__Exercise description__: What is needed is an exact copy of every entry below, minus the images.

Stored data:
────────────────────

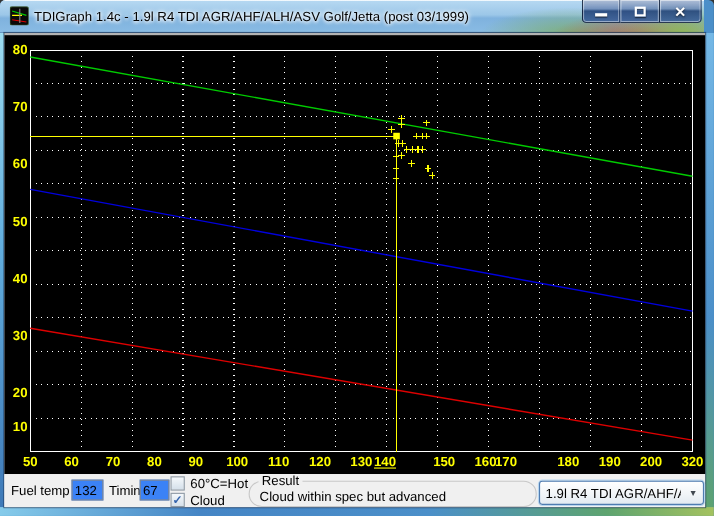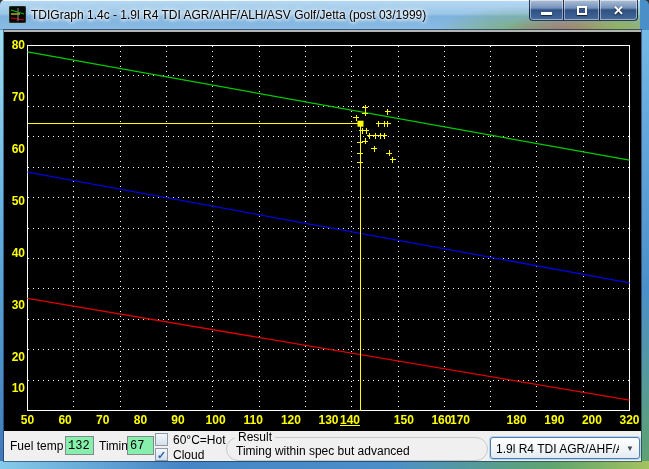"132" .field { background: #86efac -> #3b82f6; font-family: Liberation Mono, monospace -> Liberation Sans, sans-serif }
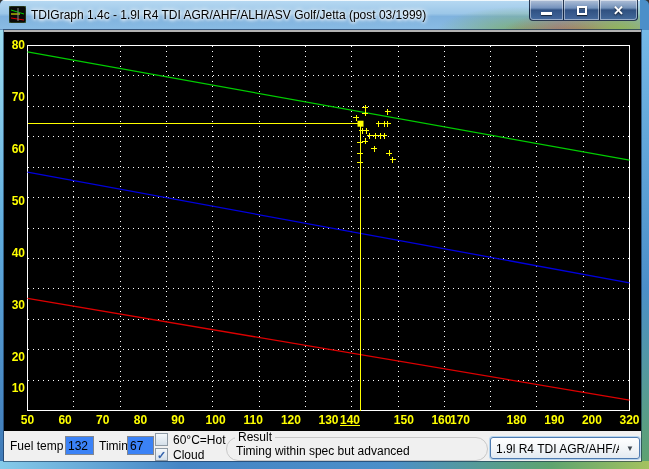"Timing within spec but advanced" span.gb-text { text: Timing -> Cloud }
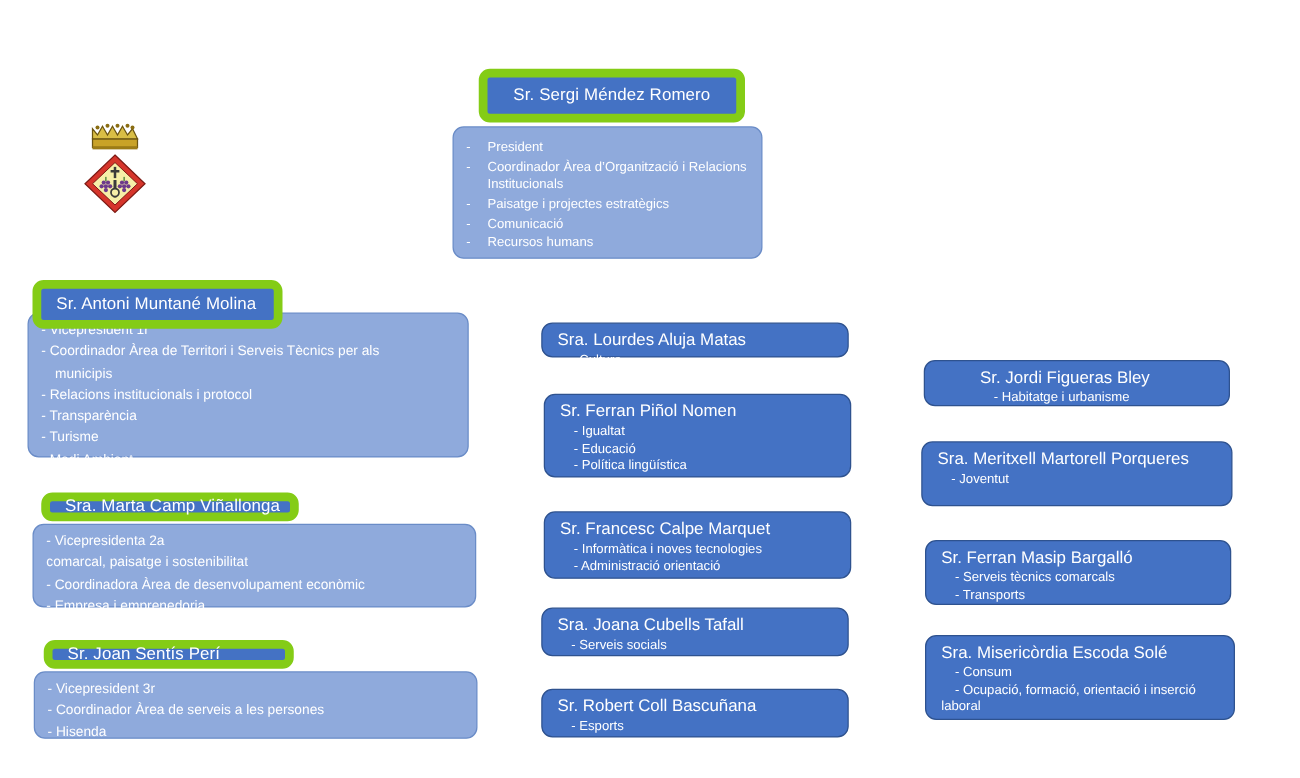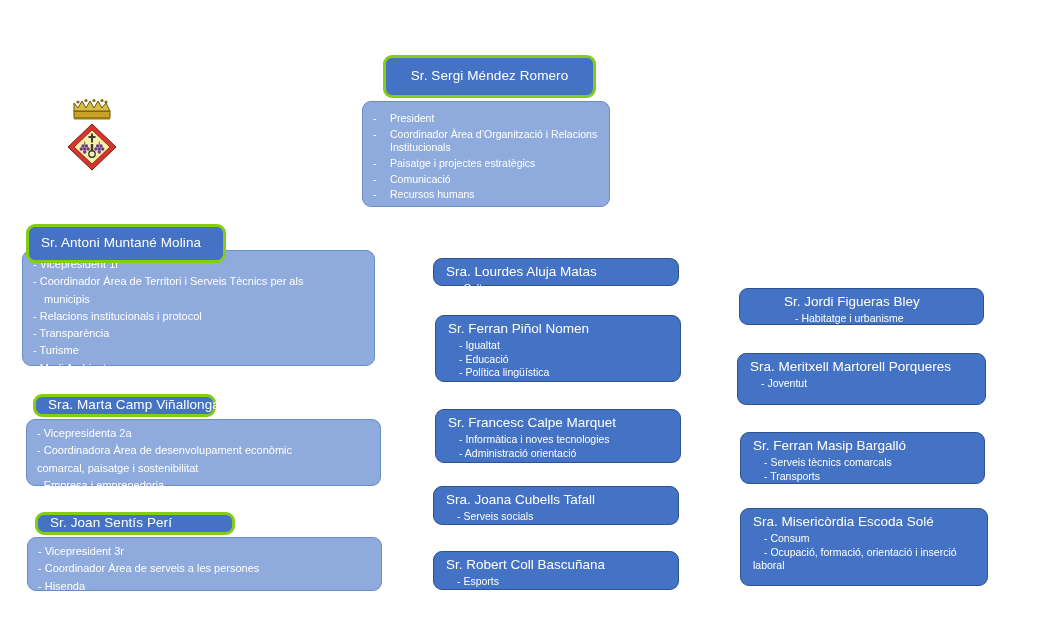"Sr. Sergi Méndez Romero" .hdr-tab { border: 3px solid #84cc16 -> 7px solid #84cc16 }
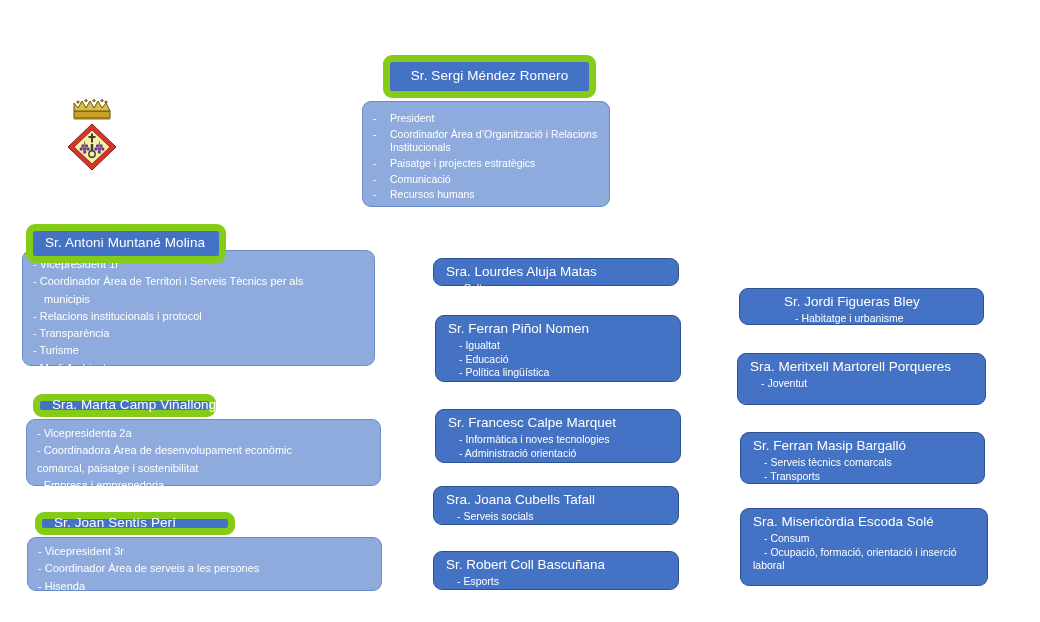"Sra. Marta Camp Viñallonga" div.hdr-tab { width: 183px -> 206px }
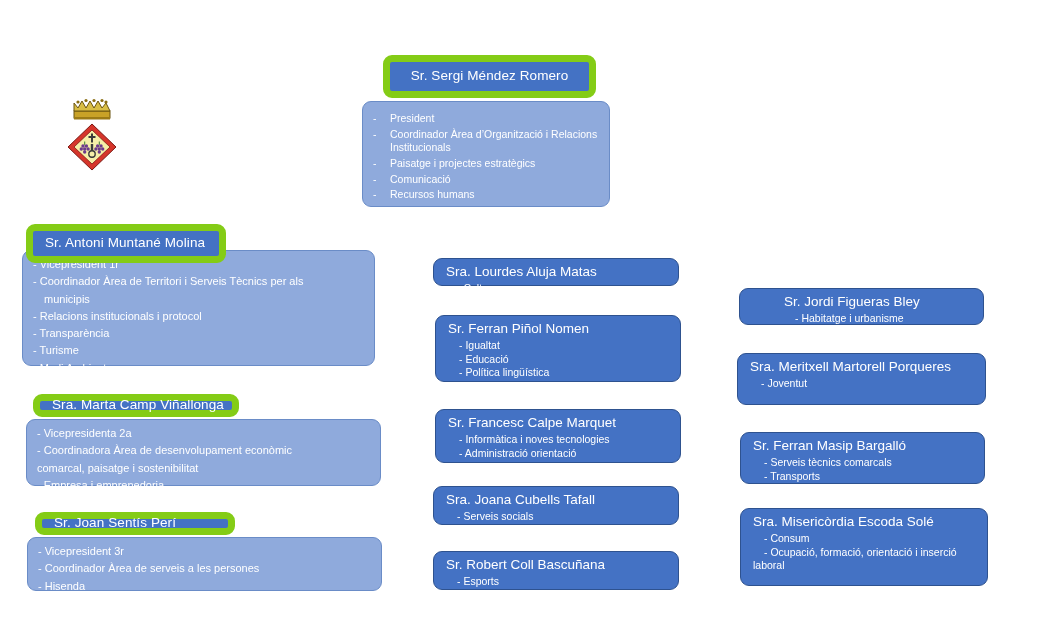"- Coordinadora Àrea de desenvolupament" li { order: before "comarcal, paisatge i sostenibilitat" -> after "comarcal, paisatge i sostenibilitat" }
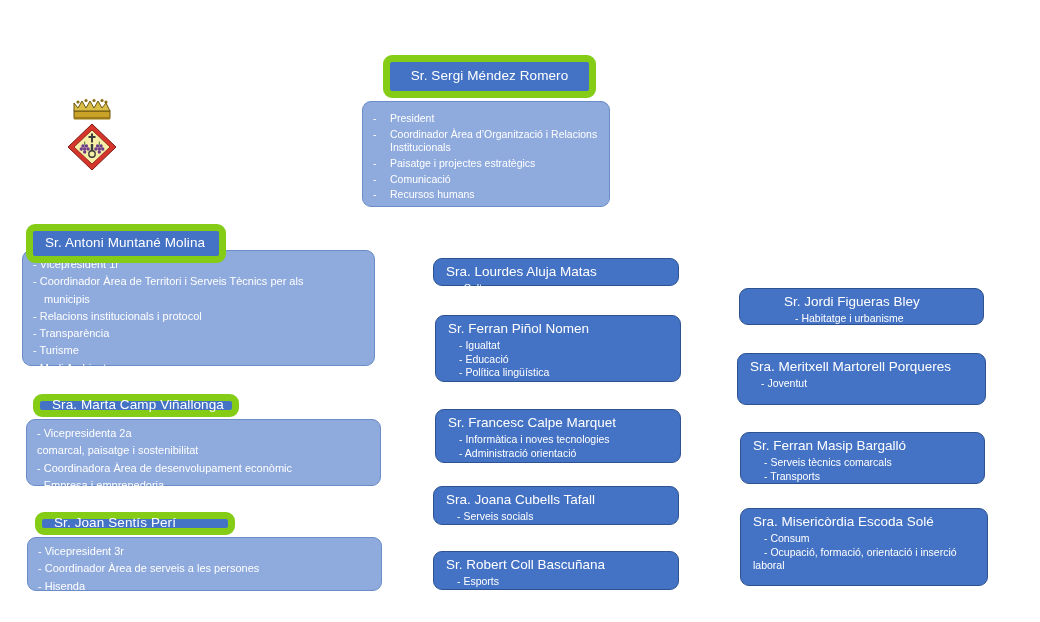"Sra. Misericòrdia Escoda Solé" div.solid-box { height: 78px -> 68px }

────────────────────

__Solved problem__:
"132" .field { background: #86efac -> #3b82f6; font-family: Liberation Mono, monospace -> Liberation Sans, sans-serif }
"Timing within spec but advanced" span.gb-text { text: Timing -> Cloud }
"Sr. Sergi Méndez Romero" .hdr-tab { border: 3px solid #84cc16 -> 7px solid #84cc16 }
"Sra. Marta Camp Viñallonga" div.hdr-tab { width: 183px -> 206px }
"- Coordinadora Àrea de desenvolupament" li { order: before "comarcal, paisatge i sostenibilitat" -> after "comarcal, paisatge i sostenibilitat" }
"Sra. Misericòrdia Escoda Solé" div.solid-box { height: 78px -> 68px }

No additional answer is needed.